# newbie here w/Safticycle



## olelucky (Nov 24, 2019)

hello all! I hope I'm in the right forum to find some info on my newest adventure. I recently acquired a Safticycle, and I think its around 1955. Does anyone here have any info on these, or know where to send me?
thanks


----------



## Freqman1 (Nov 24, 2019)

olelucky said:


> hello all! I hope I'm in the right forum to find some info on my newest adventure. I recently acquired a Safticycle, and I think its around 1955. Does anyone here have any info on these, or know where to send me?
> thanks



Have you done a search here on the forum? V/r Shawn


----------



## bike (Nov 24, 2019)

Welcome- I have owned a few but info is scarce - 
Google search and


			https://mikeybikes.com/safticycle-commando


----------



## catfish (Nov 24, 2019)

Welcome! How about some photos?


----------



## olelucky (Nov 24, 2019)

olelucky said:


> hello all! I hope I'm in the right forum to find some info on my newest adventure. I recently acquired a Safticycle, and I think its around 1955. Does anyone here have any info on these, or know where to send me?
> thanks


----------



## olelucky (Nov 24, 2019)

olelucky said:


> hello all! I hope I'm in the right forum to find some info on my newest adventure. I recently acquired a Safticycle, and I think its around 1955. Does anyone here have any info on these, or know where to send me?
> thanks



View attachment 1101088


----------



## olelucky (Nov 24, 2019)

olelucky said:


> View attachment 1101088


----------



## Barto (Nov 24, 2019)

I HIT the like button several times but it only registered once!!!!!!!!  What a cool bike!


----------



## bricycle (Nov 26, 2019)

well, it's got the Lauson kick start mill, 1.5? h.p. kool.


----------



## olelucky (Nov 26, 2019)

bricycle said:


> well, it's got the Clinton kick start mill, 1.5 h.p. kool.
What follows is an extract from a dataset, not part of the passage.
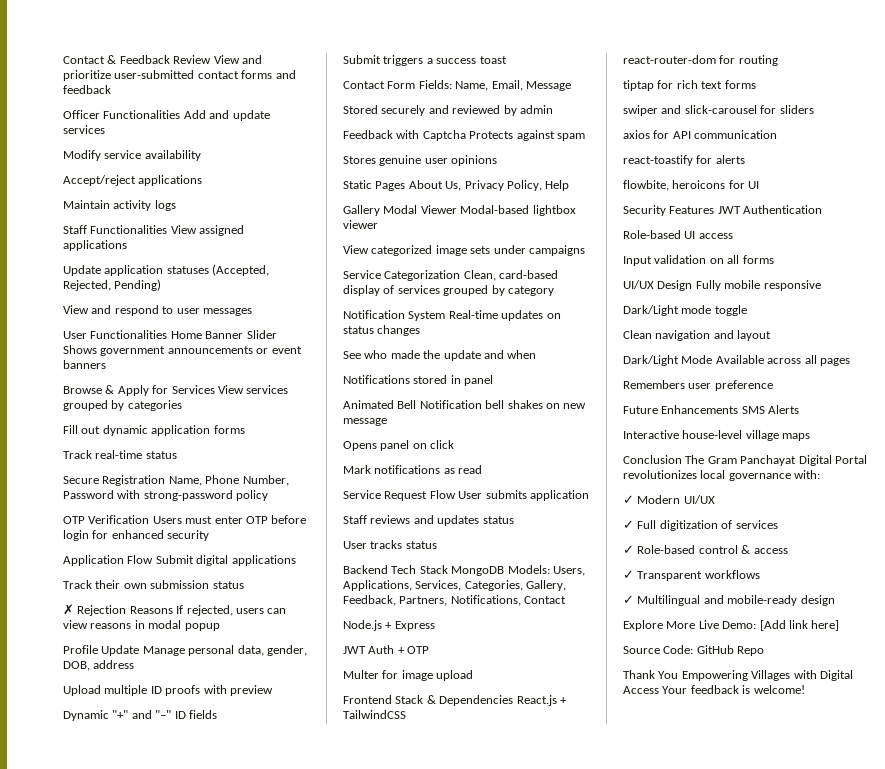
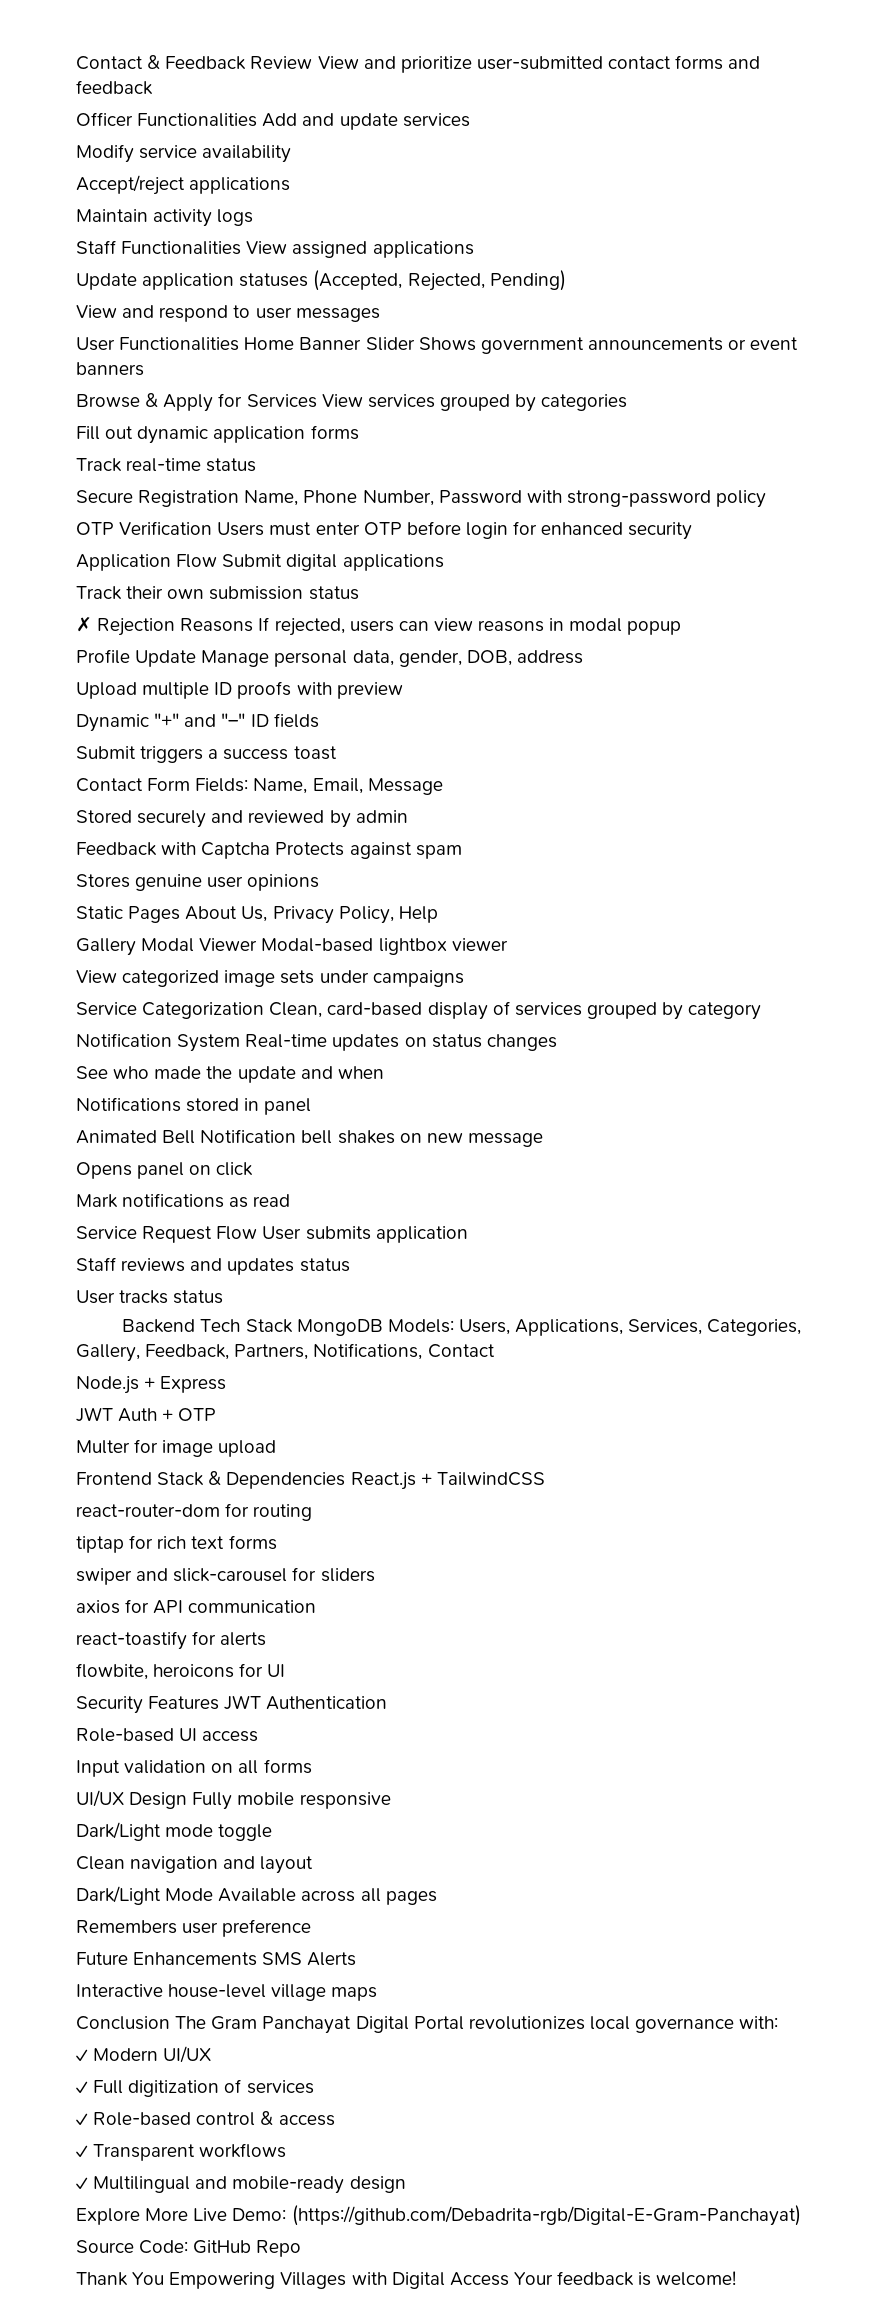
- Explore More Live Demo: [Add link here]
+ Explore More Live Demo: (https://github.com/Debadrita-rgb/Digital-E-Gram-Panchayat)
It shows to have the LausonTLC-425 motor. The only video I’ve found(mikeybikes) shows the later bikes with this motor. What years had the Clinton’s?


----------



## bricycle (Nov 26, 2019)

yea, sorry you are right, I thought the cooling fins looked like Lauson. Kick start threw me off. Yea, Lausons have exhaust and intake on opposite sides.. duh I should have caught that! My just have been Briggs or Lauson.
I feel so stupid, but I guess that's how one learns.


----------



## CURTIS L LINDGREN (Nov 26, 2019)

I think the first place to " Send You " ,  would be to the Tire Store !!        All Joking aside ...............That's really cool  !!    Welcome !


----------



## olelucky (Nov 27, 2019)

CURTIS L LINDGREN said:


> I think the first place to " Send You " ,  would be to the Tire Store !!        All Joking aside ...............That's really cool  !!    Welcome !



thats so true Curtis! these tires are so far gone I can't get the sizes off them. Once I find that out, I'll be ordering some.


----------